Structured diff data
▬▬▬
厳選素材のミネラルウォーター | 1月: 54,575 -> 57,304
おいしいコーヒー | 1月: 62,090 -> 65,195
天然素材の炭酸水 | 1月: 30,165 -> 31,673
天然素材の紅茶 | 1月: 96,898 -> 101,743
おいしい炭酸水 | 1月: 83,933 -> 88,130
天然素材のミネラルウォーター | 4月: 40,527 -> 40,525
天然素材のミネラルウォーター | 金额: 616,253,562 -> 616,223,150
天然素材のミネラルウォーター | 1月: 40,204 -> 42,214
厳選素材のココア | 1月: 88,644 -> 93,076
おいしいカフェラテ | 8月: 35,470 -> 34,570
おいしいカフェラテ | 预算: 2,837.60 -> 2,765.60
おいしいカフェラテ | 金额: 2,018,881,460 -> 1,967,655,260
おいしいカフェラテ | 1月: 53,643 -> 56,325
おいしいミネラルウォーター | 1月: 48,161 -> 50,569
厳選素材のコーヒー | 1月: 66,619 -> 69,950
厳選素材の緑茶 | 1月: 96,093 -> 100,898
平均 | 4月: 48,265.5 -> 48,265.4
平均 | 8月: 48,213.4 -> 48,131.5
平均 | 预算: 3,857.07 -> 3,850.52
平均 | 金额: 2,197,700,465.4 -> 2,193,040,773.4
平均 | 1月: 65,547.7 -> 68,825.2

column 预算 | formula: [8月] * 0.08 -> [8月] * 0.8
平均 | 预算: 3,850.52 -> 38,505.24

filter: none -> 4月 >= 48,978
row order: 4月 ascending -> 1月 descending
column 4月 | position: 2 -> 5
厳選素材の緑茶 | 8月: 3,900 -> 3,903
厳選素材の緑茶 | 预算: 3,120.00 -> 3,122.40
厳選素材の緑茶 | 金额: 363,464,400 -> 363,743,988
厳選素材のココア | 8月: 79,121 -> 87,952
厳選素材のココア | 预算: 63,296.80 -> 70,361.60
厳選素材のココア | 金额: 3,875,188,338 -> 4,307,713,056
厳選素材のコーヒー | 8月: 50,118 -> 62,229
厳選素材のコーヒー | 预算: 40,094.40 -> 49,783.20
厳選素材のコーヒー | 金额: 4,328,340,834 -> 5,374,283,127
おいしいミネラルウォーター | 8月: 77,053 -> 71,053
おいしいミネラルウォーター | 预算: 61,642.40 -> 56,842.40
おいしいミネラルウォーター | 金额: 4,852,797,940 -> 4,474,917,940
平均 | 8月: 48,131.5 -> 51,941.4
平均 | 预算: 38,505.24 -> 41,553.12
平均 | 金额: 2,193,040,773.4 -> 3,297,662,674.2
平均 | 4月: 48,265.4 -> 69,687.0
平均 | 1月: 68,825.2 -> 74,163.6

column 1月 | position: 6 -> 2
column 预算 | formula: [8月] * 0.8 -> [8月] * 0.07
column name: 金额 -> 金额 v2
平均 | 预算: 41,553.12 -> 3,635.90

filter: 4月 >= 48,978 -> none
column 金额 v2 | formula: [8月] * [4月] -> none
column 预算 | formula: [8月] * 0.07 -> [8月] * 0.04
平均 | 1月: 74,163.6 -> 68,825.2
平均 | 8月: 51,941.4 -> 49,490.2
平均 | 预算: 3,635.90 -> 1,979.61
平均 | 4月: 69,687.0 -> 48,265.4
▬▬▬
**WHAT IS REQUIRED**
Search the entries for "おいしいミネラルウォーター" and copy out each line that has it.

**RESULT OF THIS TASK**
おいしいミネラルウォーター | 1月: 48,161 -> 50,569
おいしいミネラルウォーター | 8月: 77,053 -> 71,053
おいしいミネラルウォーター | 预算: 61,642.40 -> 56,842.40
おいしいミネラルウォーター | 金额: 4,852,797,940 -> 4,474,917,940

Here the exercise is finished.